Maybe Ada could have bought that if she didn’t know what the cannibalistic barbarians had done to Katrina after killing her.

She dug the oars harder into the water. Sweat poured down her forehead.

X had told her she could come back home in five years, but she had a feeling that if she lived that long and managed to return, her people would be dead at the hands of the Cazadores.

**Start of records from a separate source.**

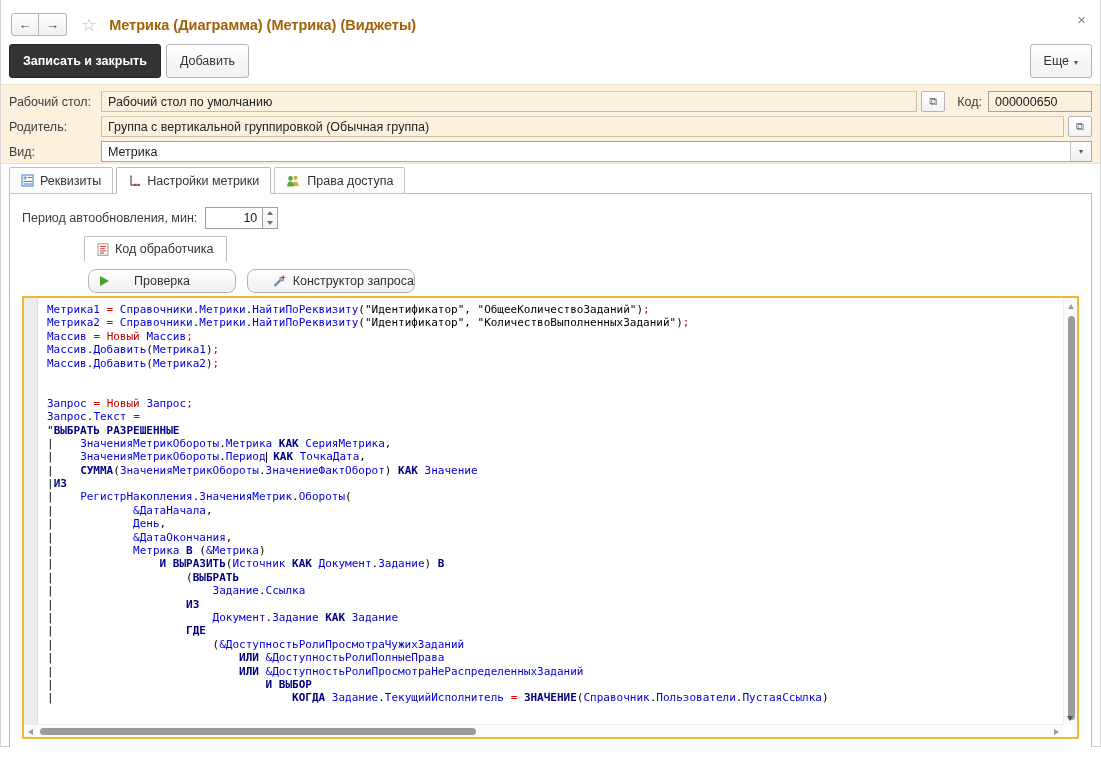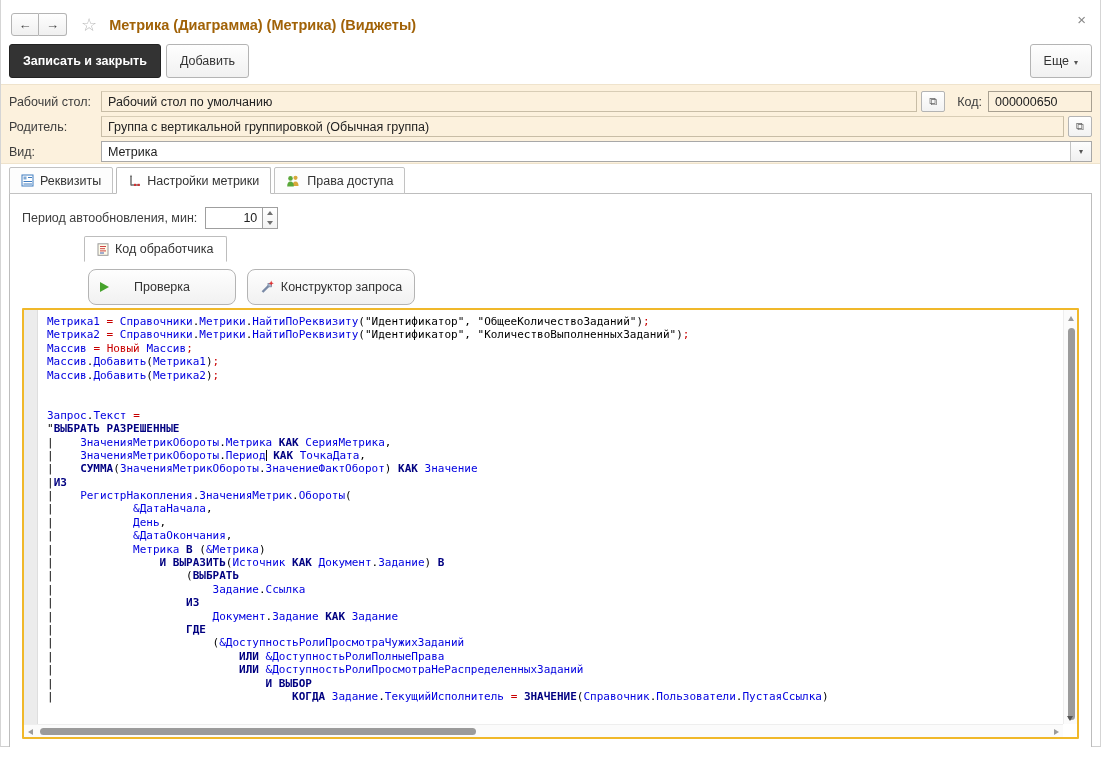--- a/index.html
+++ b/index.html
@@ -68,7 +68,7 @@
           border:1px solid #bdbdbd; border-bottom:1px solid #fff; background:#fff; margin-bottom:-1px; border-radius:2px 2px 0 0; cursor:pointer; }
 
   .actionrow { display:flex; gap:11px; margin:3px 0 0 66px; flex:none; padding-top:5px; }
-  .abtn { position:relative; height:36px; border:1px solid #b4b4b4; border-radius:8px; background:linear-gradient(#fefefe,#f1f1f1);
+  .abtn { position:relative; height:24px; border:1px solid #b4b4b4; border-radius:8px; background:linear-gradient(#fefefe,#f1f1f1);
           font-size:12.5px; color:#333; cursor:pointer; display:flex; align-items:center; justify-content:center; }
   .abtn.check { width:148px; }
   .abtn.qb { width:168px; gap:7px; }

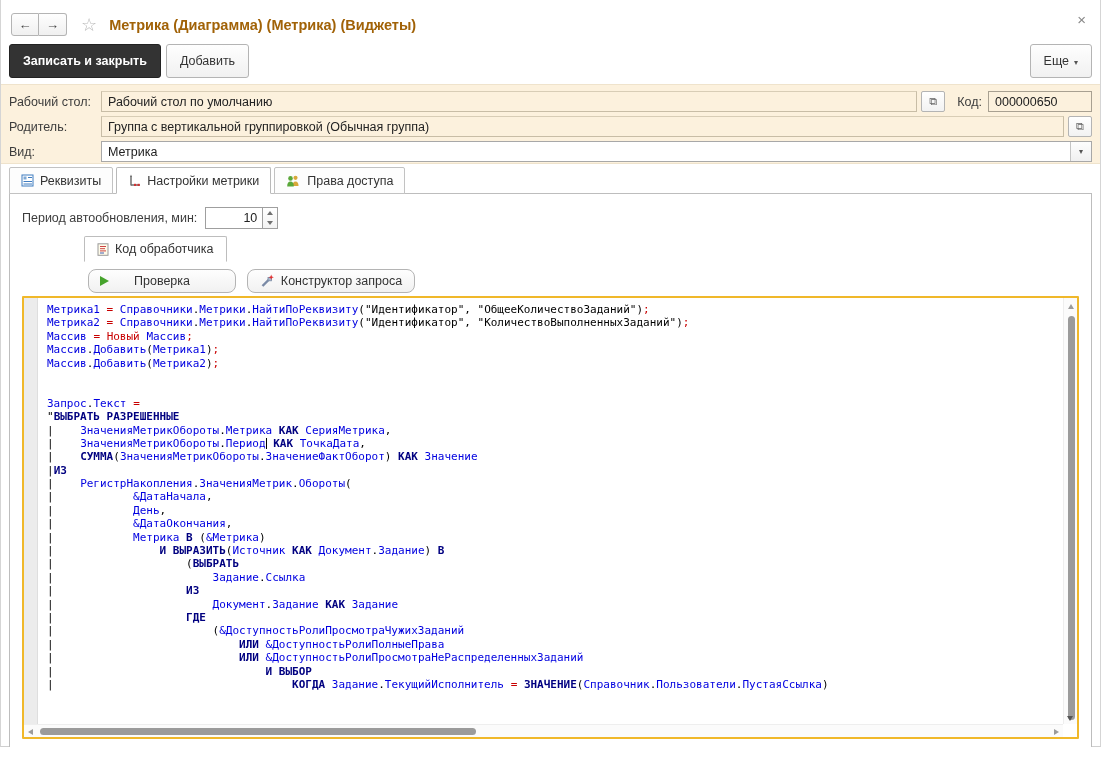--- a/index.html
+++ b/index.html
@@ -71,7 +71,7 @@
   .abtn { position:relative; height:24px; border:1px solid #b4b4b4; border-radius:8px; background:linear-gradient(#fefefe,#f1f1f1);
           font-size:12.5px; color:#333; cursor:pointer; display:flex; align-items:center; justify-content:center; }
   .abtn.check { width:148px; }
-  .abtn.qb { width:168px; gap:7px; }
+  .abtn.qb { width:168px; gap:7px;justify-content:flex-end; }
   .playicon { position:absolute; left:11px; width:0; height:0; border-top:5.5px solid transparent; border-bottom:5.5px solid transparent; border-left:9px solid #46a32c; }
 
   

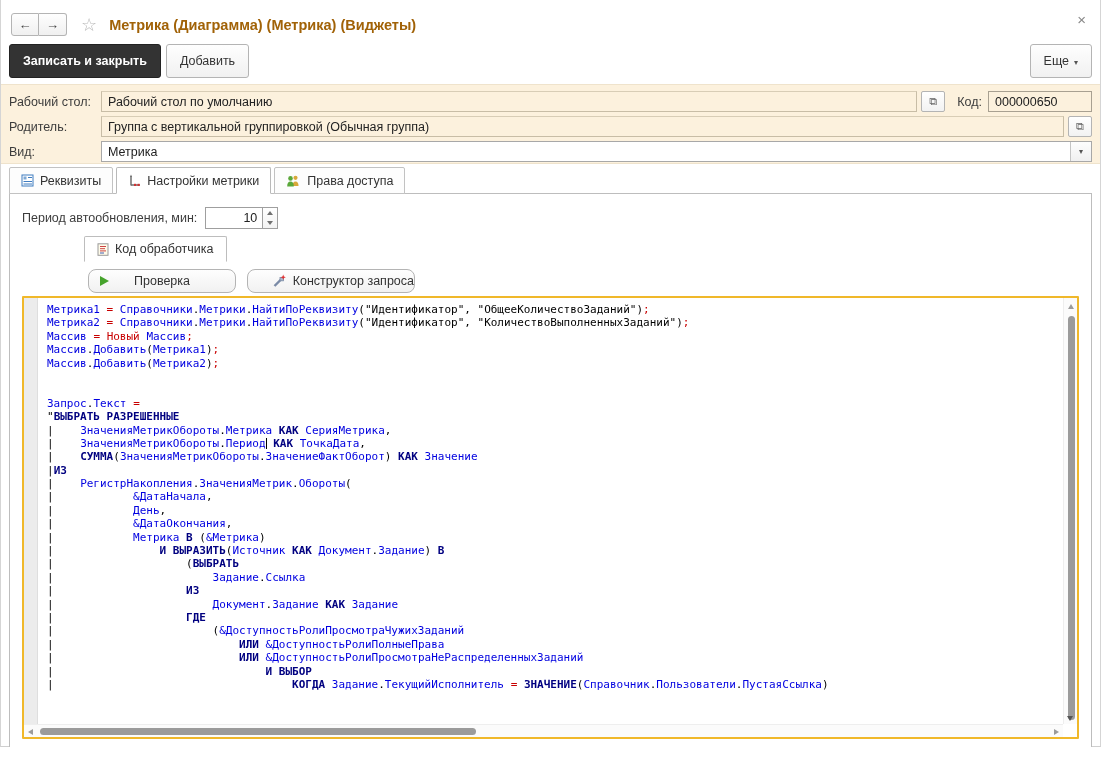--- a/index.html
+++ b/index.html
@@ -232,6 +232,7 @@
           <div class="cl"><span class="t-i">Массив</span><span class="t-p">.</span><span class="t-i">Добавить</span><span class="t-p">(</span><span class="t-i">Метрика2</span><span class="t-p">)</span><span class="t-o">;</span></div>
           <div class="cl"></div>
           <div class="cl"></div>
+          <div class="cl"><span class="t-i">Запрос</span><span class="t-p"> </span><span class="t-o">=</span><span class="t-p"> </span><span class="t-o">Новый</span><span class="t-p"> </span><span class="t-i">Запрос</span><span class="t-o">;</span></div>
           <div class="cl"><span class="t-i">Запрос</span><span class="t-p">.</span><span class="t-i">Текст</span><span class="t-p"> </span><span class="t-o">=</span></div>
           <div class="cl"><span class="t-p">"</span><span class="t-k">ВЫБРАТЬ РАЗРЕШЕННЫЕ</span></div>
           <div class="cl"><span class="t-p">|    </span><span class="t-i">ЗначенияМетрикОбороты</span><span class="t-p">.</span><span class="t-i">Метрика</span><span class="t-p"> </span><span class="t-k">КАК</span><span class="t-p"> </span><span class="t-i">СерияМетрика</span><span class="t-p">,</span></div>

Killing the crew of the Lion had helped even the playing field, but it would take a lot more dead Cazador warriors before her people were truly safe.

But looking out over the whitecaps, she knew they would never be safe. It wasn’t just the cannibalistic society that threatened them. The defectors were still out here, hunting down the survivors. The machines would never stop until every human was dead.

A hot breath clouded the inside of her visor. It cleared a moment later to reveal a glowing dark sky that seemed alive from the constant flash of lightning.

A wave hit the port side and knocked the oar out of her throbbing hand.

Taking it as an omen, she decided to rest for a while.

After shipping the oars inside the hull, she climbed into the enclosed cabin in the stern. Crates of gear and supplies were stowed neatly and secured to the bulkheads.

Ada had made a bunk of the metal seat, laying a couple of blankets down for padding. The gasoline supply was stored underneath, along with the motor.

She shut the hatch, blocking out the wind and salt spray and nearly all the light. But it wasn’t completely dark as blue lightning flickered in through cracks and holes where the metal had rusted through.